Tour Schedule Page: https://thecoffeepotbookclub.blogspot.com/2025/04/blog-tour-last-train-to-freedom-by-deborah-swift.html

Book Title and Author Name:

Last Train to Freedom

by Deborah Swift

Blurb:

‘Taut, compelling and beautifully written – I loved it!’ ~ DAISY WOOD

‘Tense and thought-provoking’ ~ CATHERINE LAW

1940. As Soviet forces storm Lithuania, Zofia and her brother Jacek must flee to survive.

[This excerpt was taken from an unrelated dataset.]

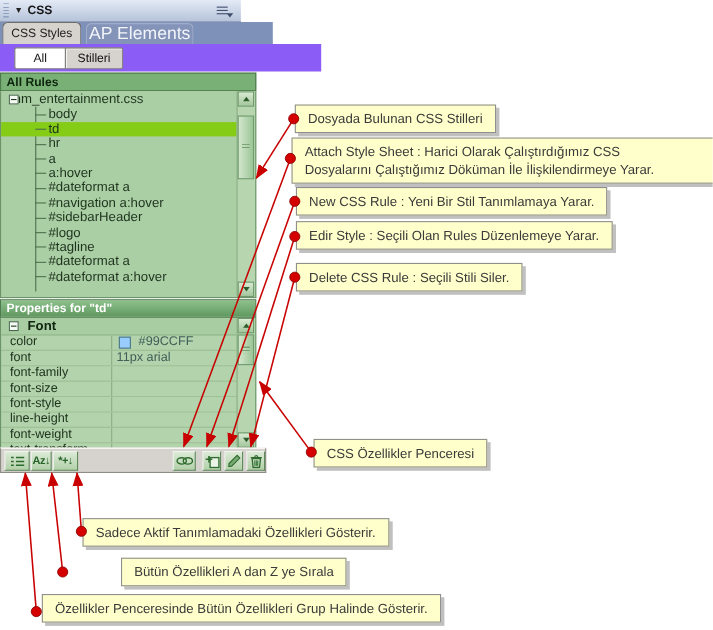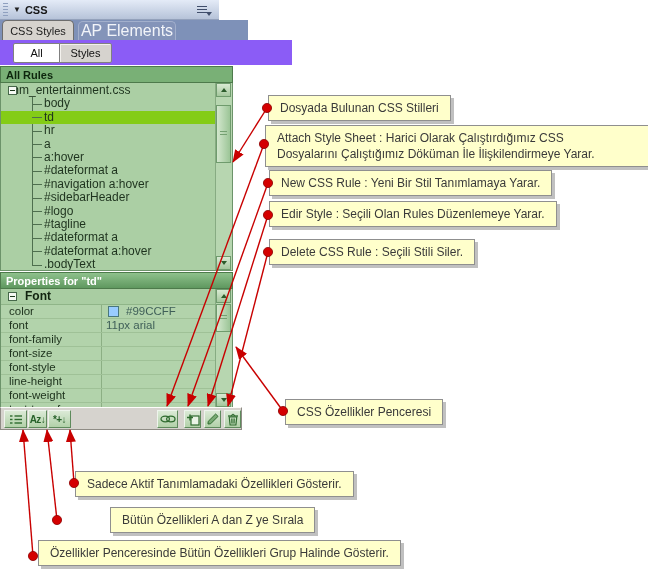"Styles" div.btn-current { text: Styles -> Stilleri }
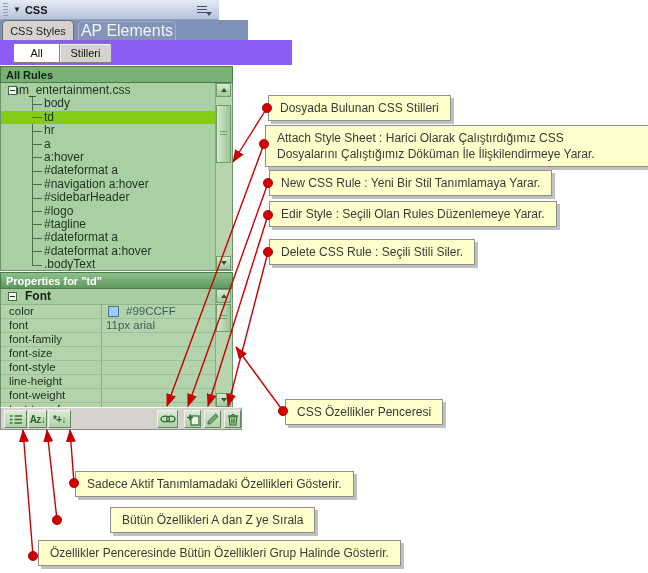".bodyText" div.rule-row { html: <div><span>.bodyText</span></div> -> none }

A lifeline appears when Japanese consul Sugihara offers them visas on one condition: they must deliver a parcel to Tokyo. Inside lies intelligence on Nazi atrocities, evidence so explosive that Nazi and Soviet agents will stop at nothing to possess it.

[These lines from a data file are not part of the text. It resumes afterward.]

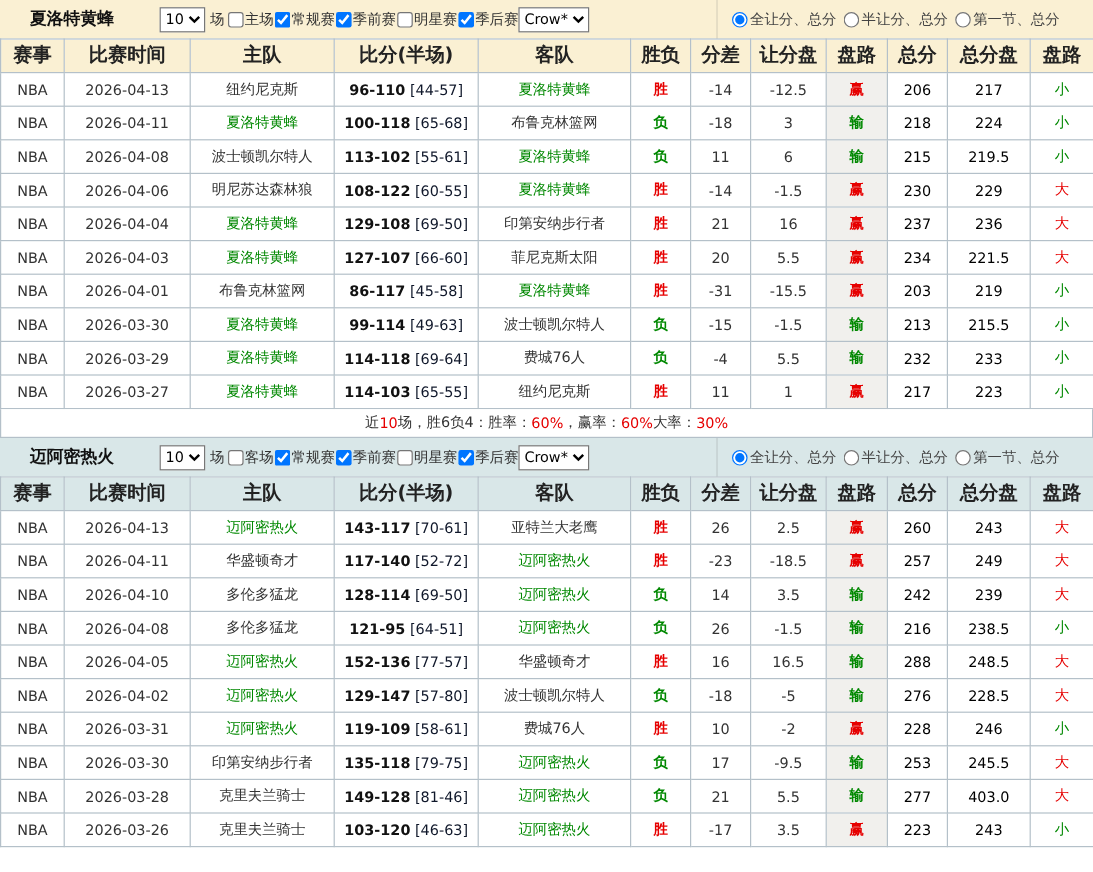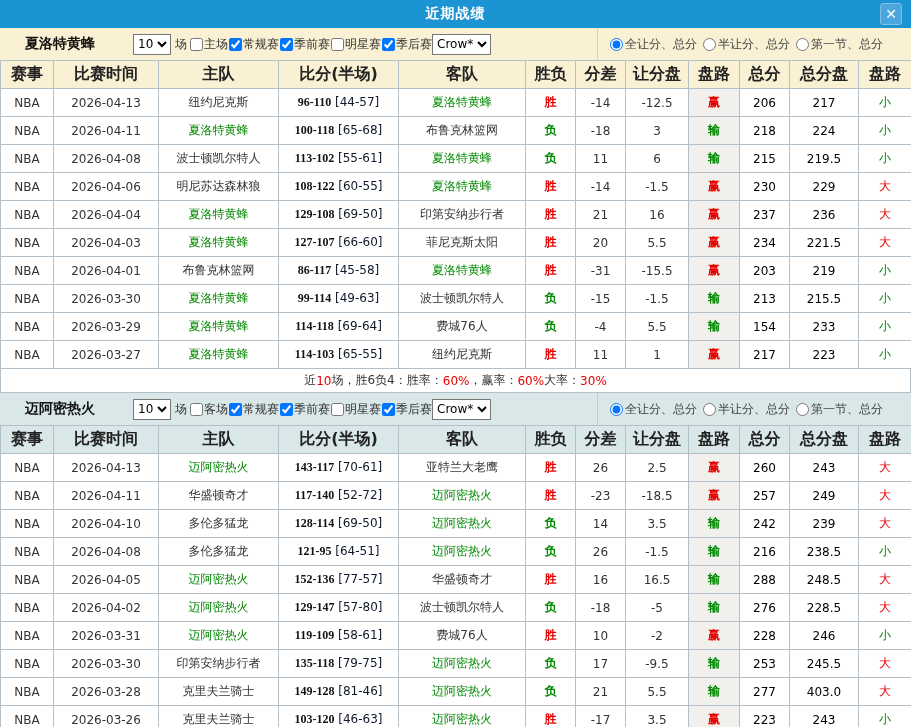"近期战绩" div.titlebar { html: <div> <span>近期战绩</span> <div>✕</div> </div> -> none }
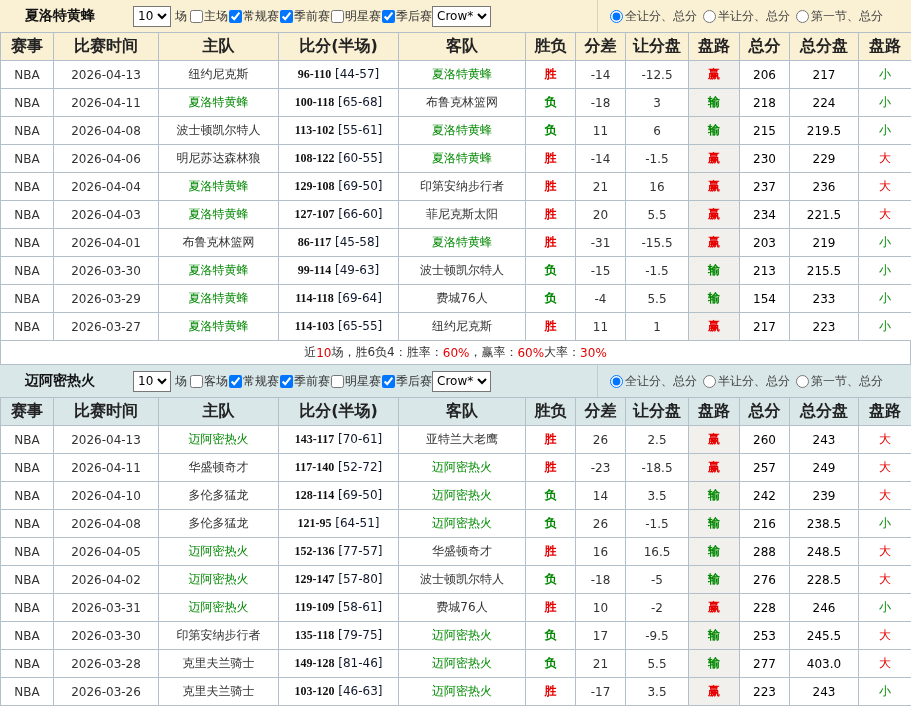"96-110" .score-main { font-family: Liberation Serif, serif -> none }
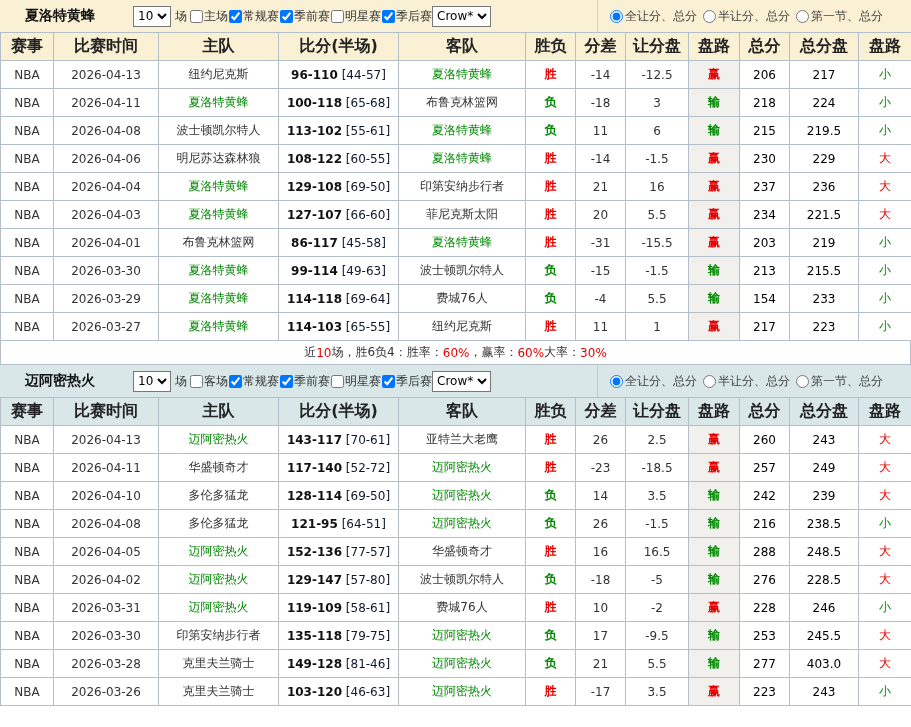"154" td.blue { text: 154 -> 232 }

Pursued across Siberia on the Trans-Siberian Express, Zofia faces danger at every turn, racing to expose the truth as Japan edges closer to allying with the Nazis. With the fate of countless lives hanging in the balance, can she complete her mission before time runs out?

‘Such an interesting and original book…. Informative, full of suspense and thrills.’

~ Netgalley Review

For When Angels Fly:

The Power of the Pen

by Deborah Swift

Or in this case, the power of the brush.

Chiune Sugihara was the unknown Japanese WW2 hero who saved thousands of refugees with his writing brush.

He was a Japanese diplomat stationed in Lithuania during World War 2, and his courageous efforts to issue transit visas against all his superiors’ orders became one of the most underrated life-saving decisions of the war.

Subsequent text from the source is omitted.